What Porn Is: Selections from Mainstream Porn (explicit language)
[Robert Jensen:] …Given the ease with which video can be edited, why did the producers not edit out those expressions [pain, shame, despair]? There are two possible answers. One, they may view these kinds of expressions of pain by the women as of no consequence to the viewers’ interest, and hence of no consequence to the goal of maximizing sales; women’s pain is neutral. The second possibility is that the producers have reason to believe that viewers like the expressions of pain; women’s pain helps sales…
…from my research, both through these content analysis projects and my reading of material from the industry, it seems clear that mainstream heterosexual pornography is getting more, not less, cruel…
Robert Jensen: Listen to the Stories of the Victims (explicit language)
It is important to remember that the feminist anti-pornography critique grew out of these stories. The harms…women coerced into making pornography, forced to view pornography, sexually assaulted in ways connected to pornography, defamed by pornography, and trafficked in pornography–were identified not be experimental research but by taking seriously the lives of women…
Robert Jensen: Liberate Sex from Porn (explicit language)

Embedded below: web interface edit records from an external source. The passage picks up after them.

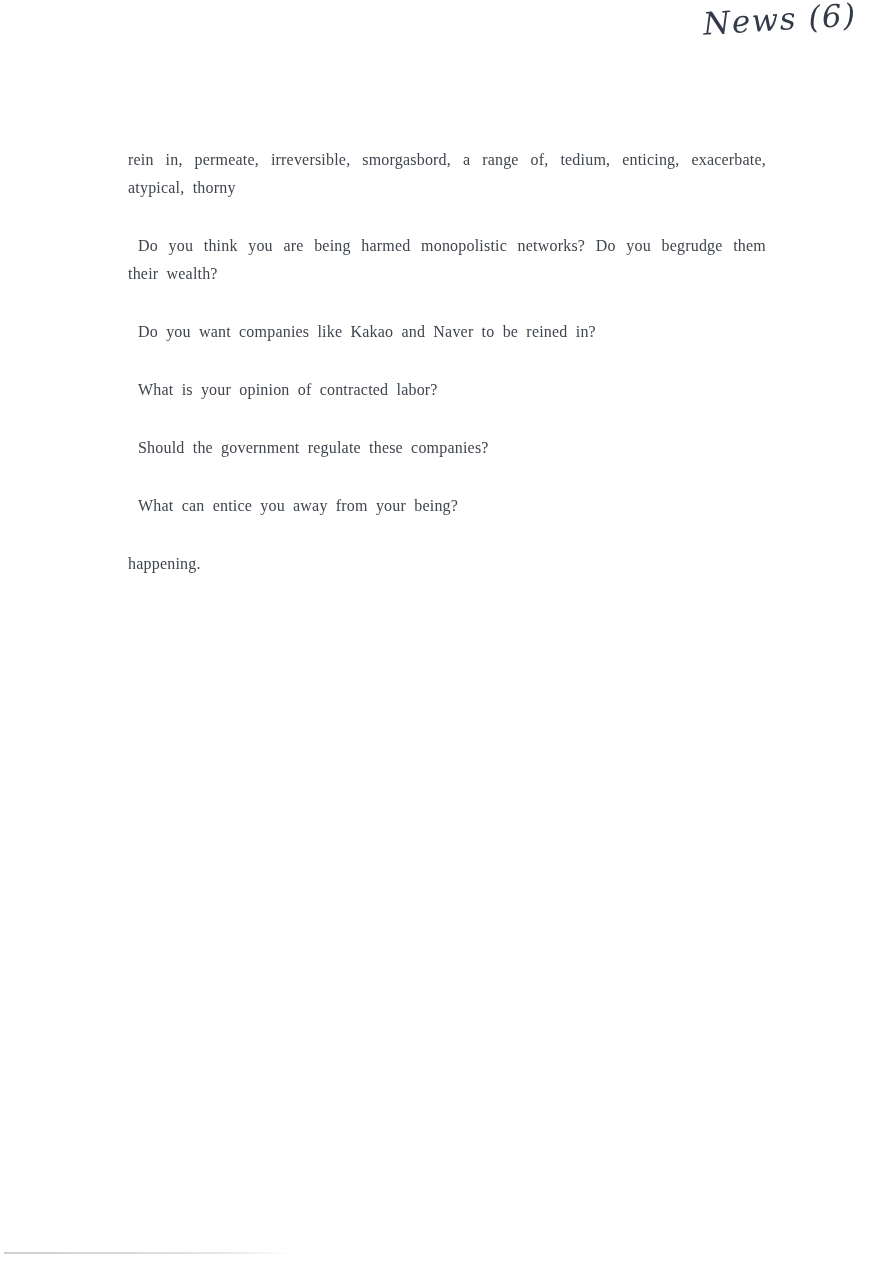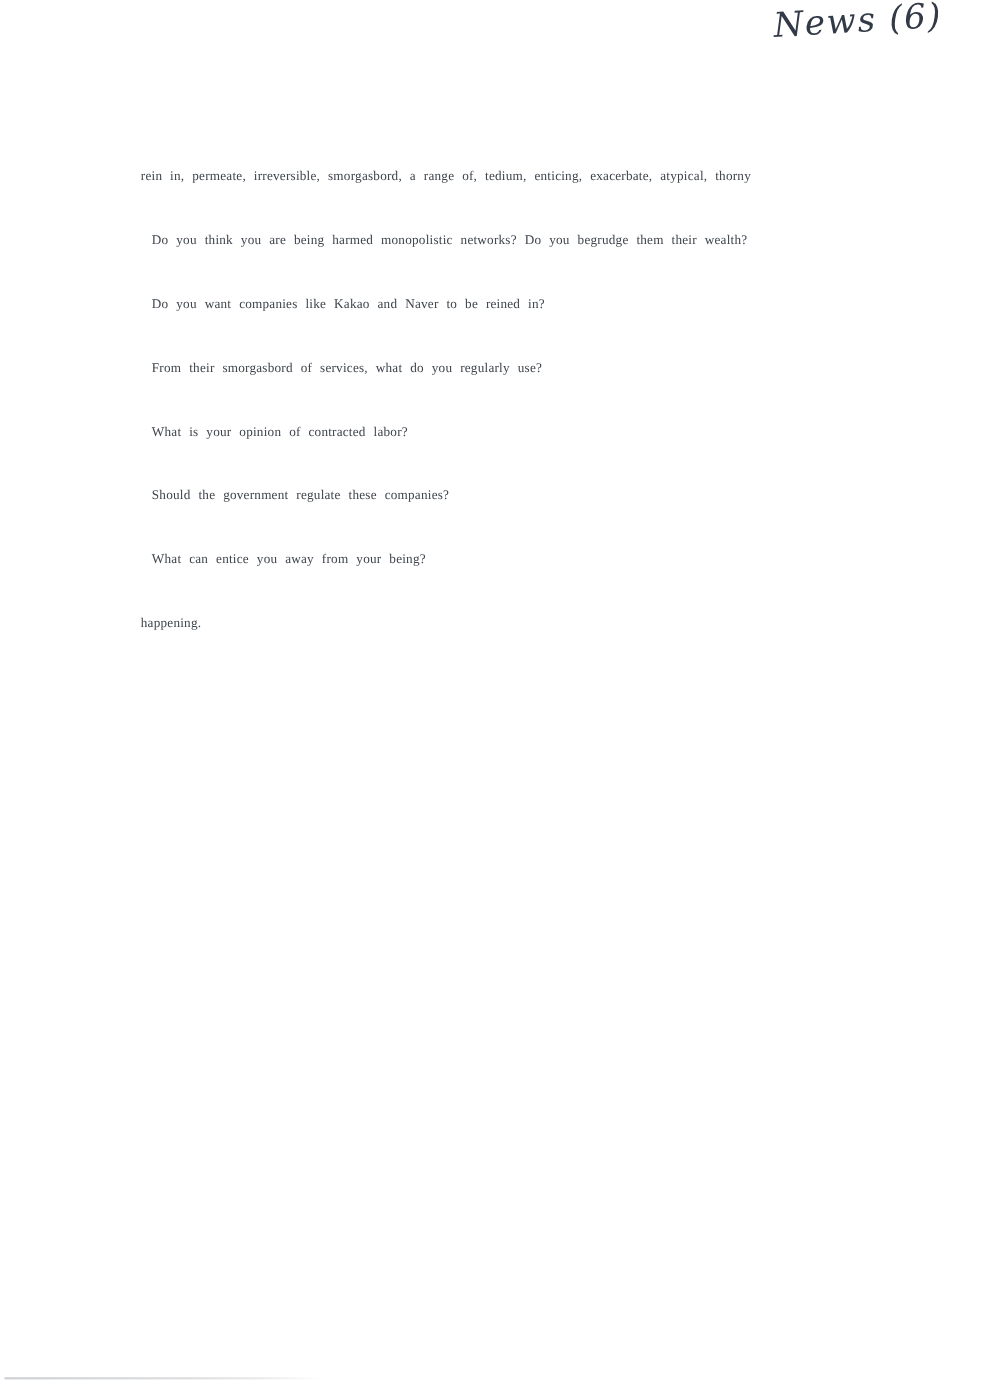"rein in, permeate, irreversible," .para { font-size: 12px -> 16px }
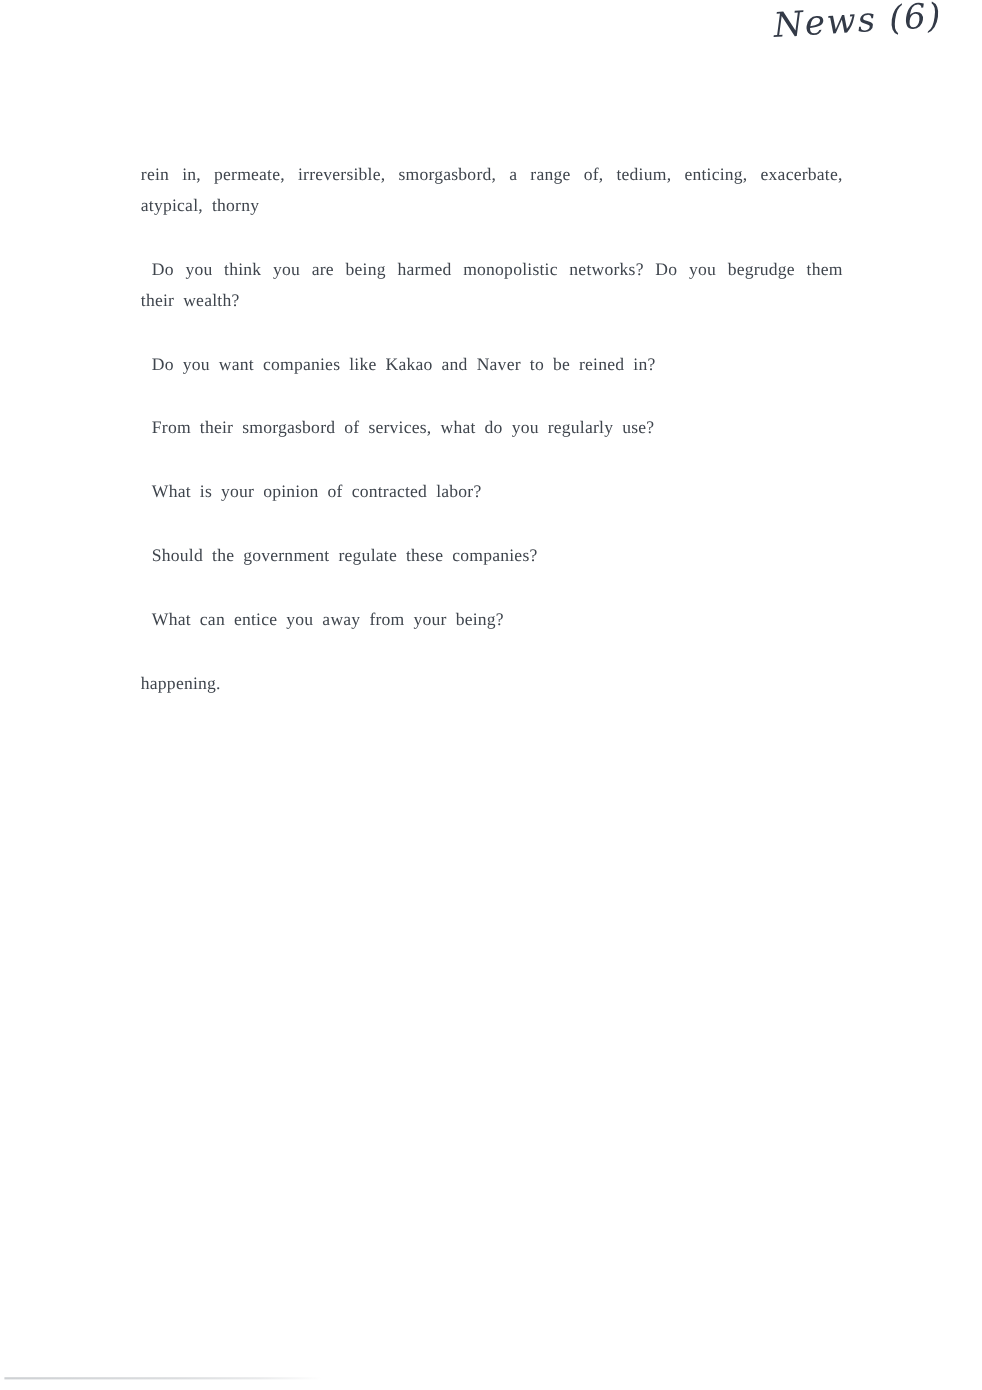"From their smorgasbord of services," p.para { html: <p>From their smorgasbord of services, what do you regularly use?</p> -> none }
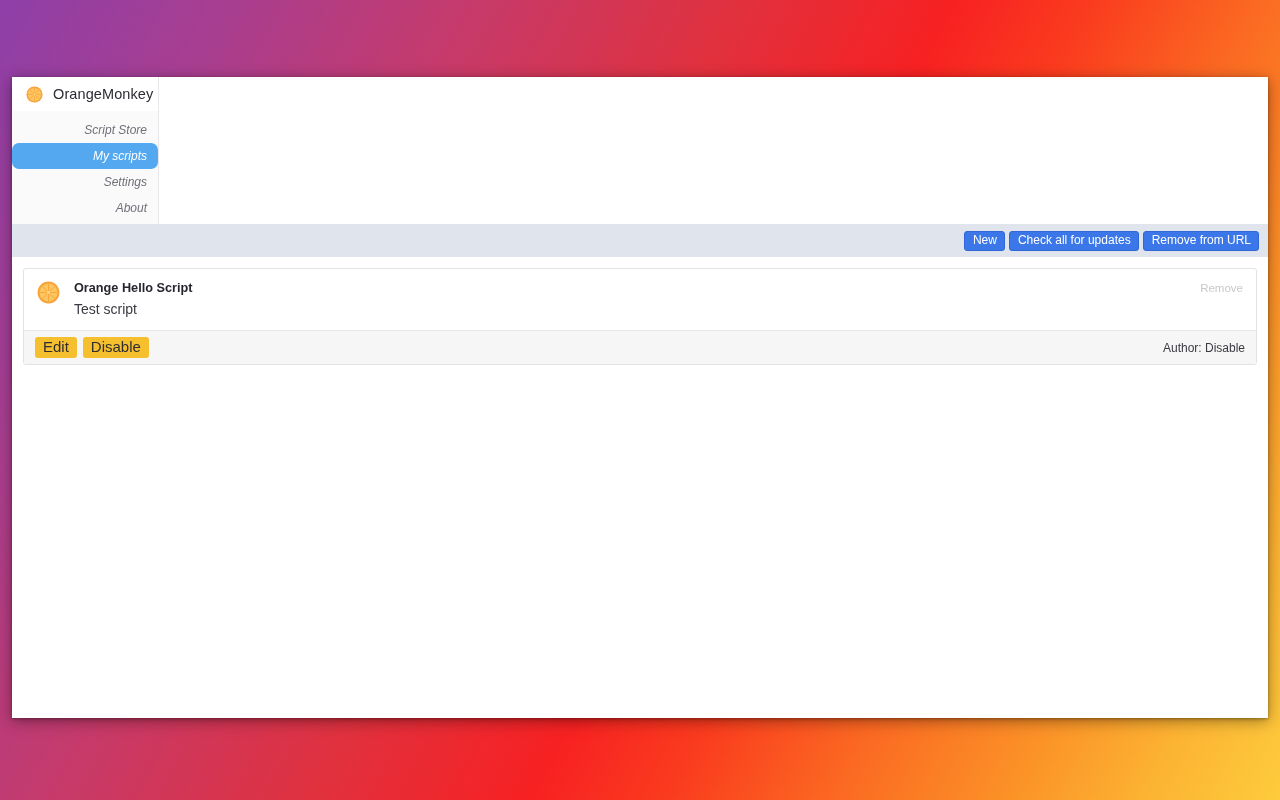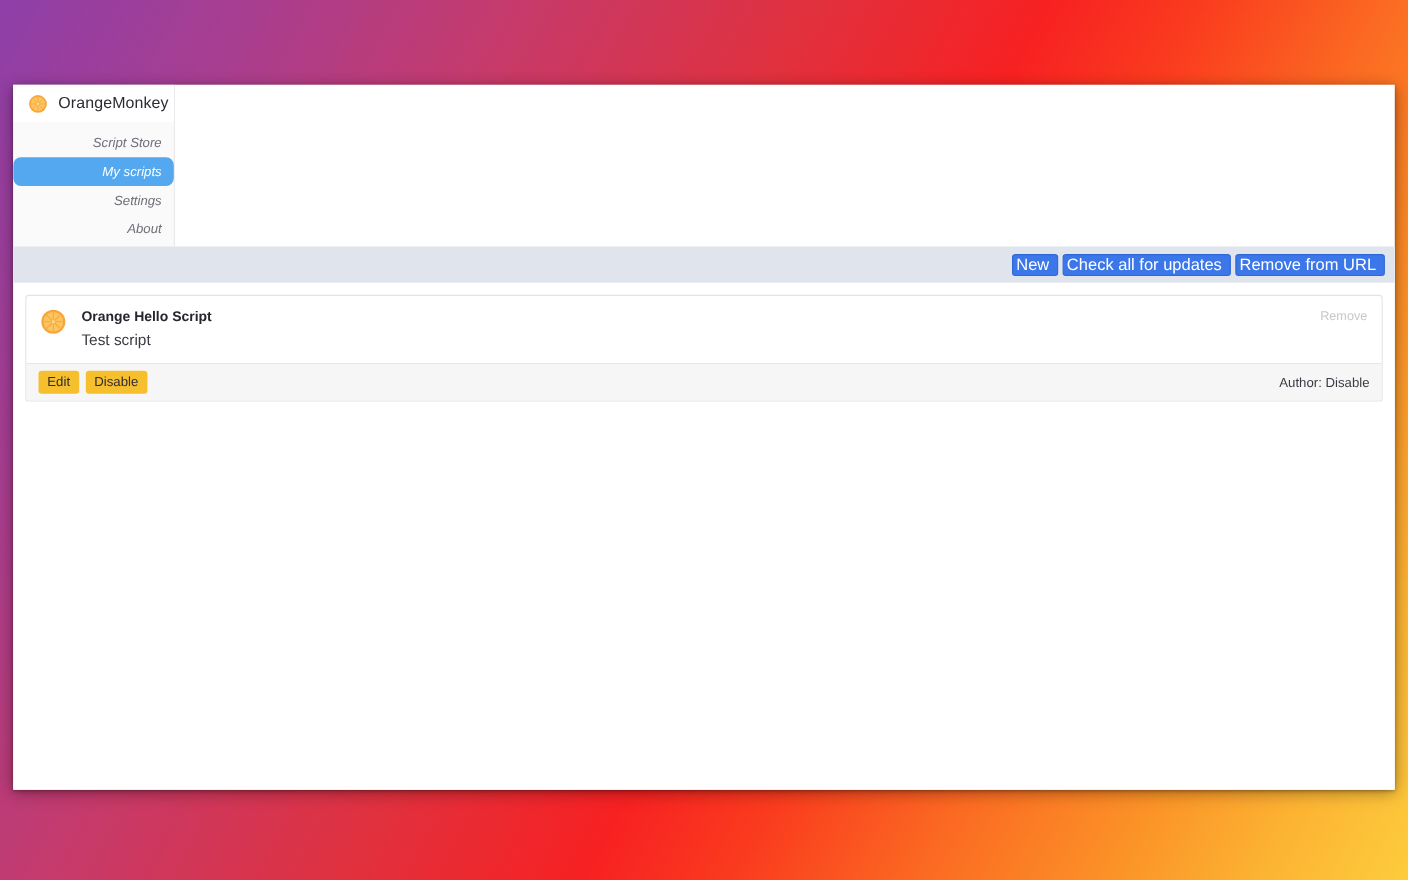"New" .tb-btn { font-size: 15px -> 12px; padding: 2px 7px 3px 3px -> 2px 7px 3px 8px }
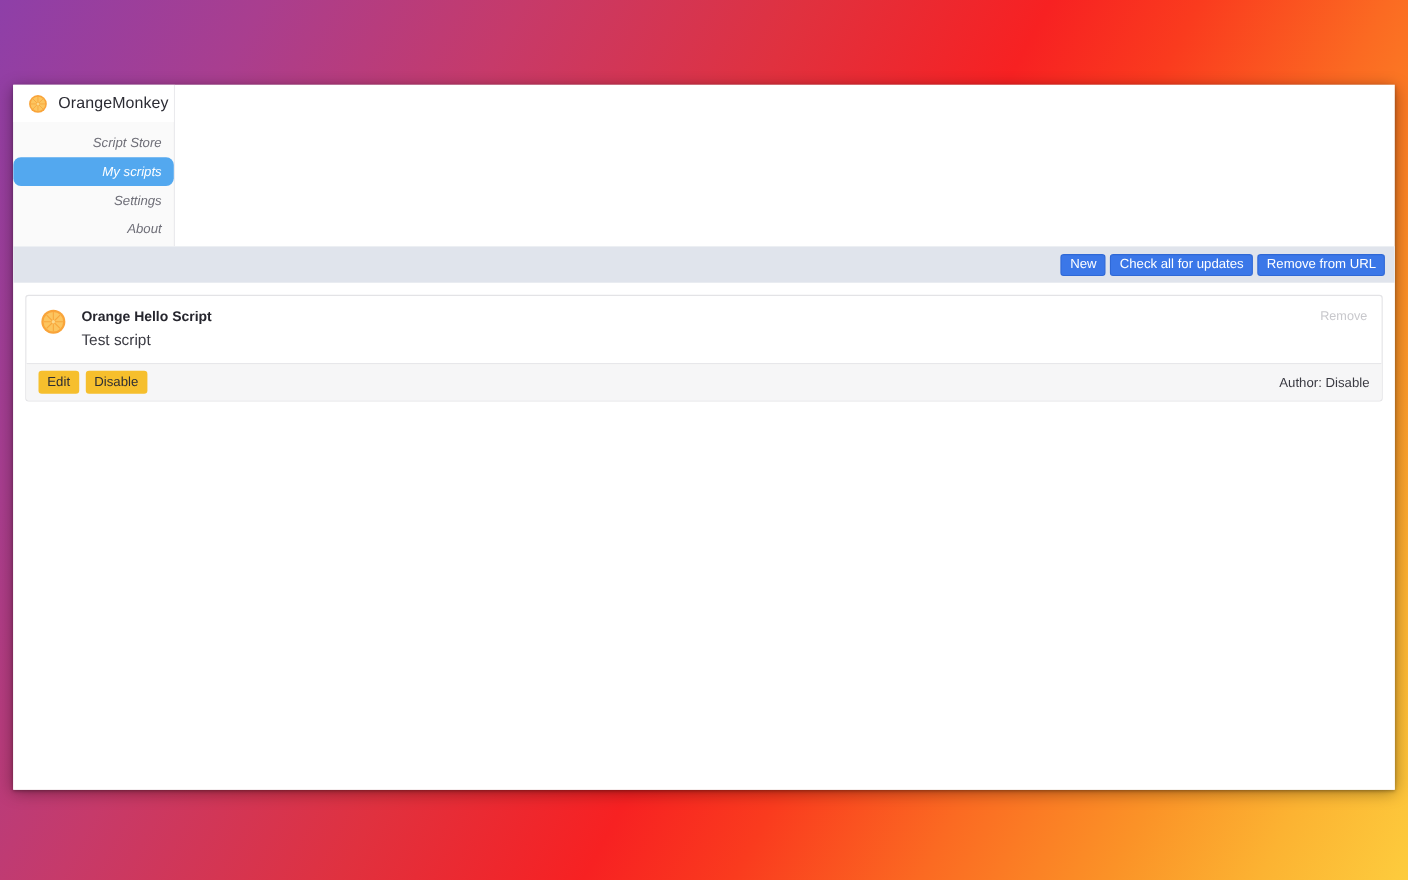"Edit" .sc-btn { font-size: 12px -> 15px }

The minute one begins to make such a critique, one can expect this response: Feminists who critique pornography are really just prudes at heart. Pornography’s opponents, we are told, are afraid of sex.
In one sense, that’s true. I am afraid of sex, of a certain kind. I’m afraid of much of the sex commonly presented in contemporary mass-marketed pornography. I am afraid of sex that is structured on a dynamic of domination and subordination. I am afraid of the sex in pornography that has become so routinely harsh that men typically cannot see the brutality of it thorough their erections and orgasms…
Robert Jensen: Influence of Pornography on Sex Offenders (explicit language)
For these men, pornography was in important factor in shaping a male-dominant view of sexuality, and in several cases the material contributed to the men’s difficulty in separating fantasy and reality. Pornography also was used by at least one of the men to initiate a victim and break down a young girl’s resistance to sexual activity. For several others it was used as a training manual for abuse, as sexual acts and ideas from pornography were incorporated into their sex lives.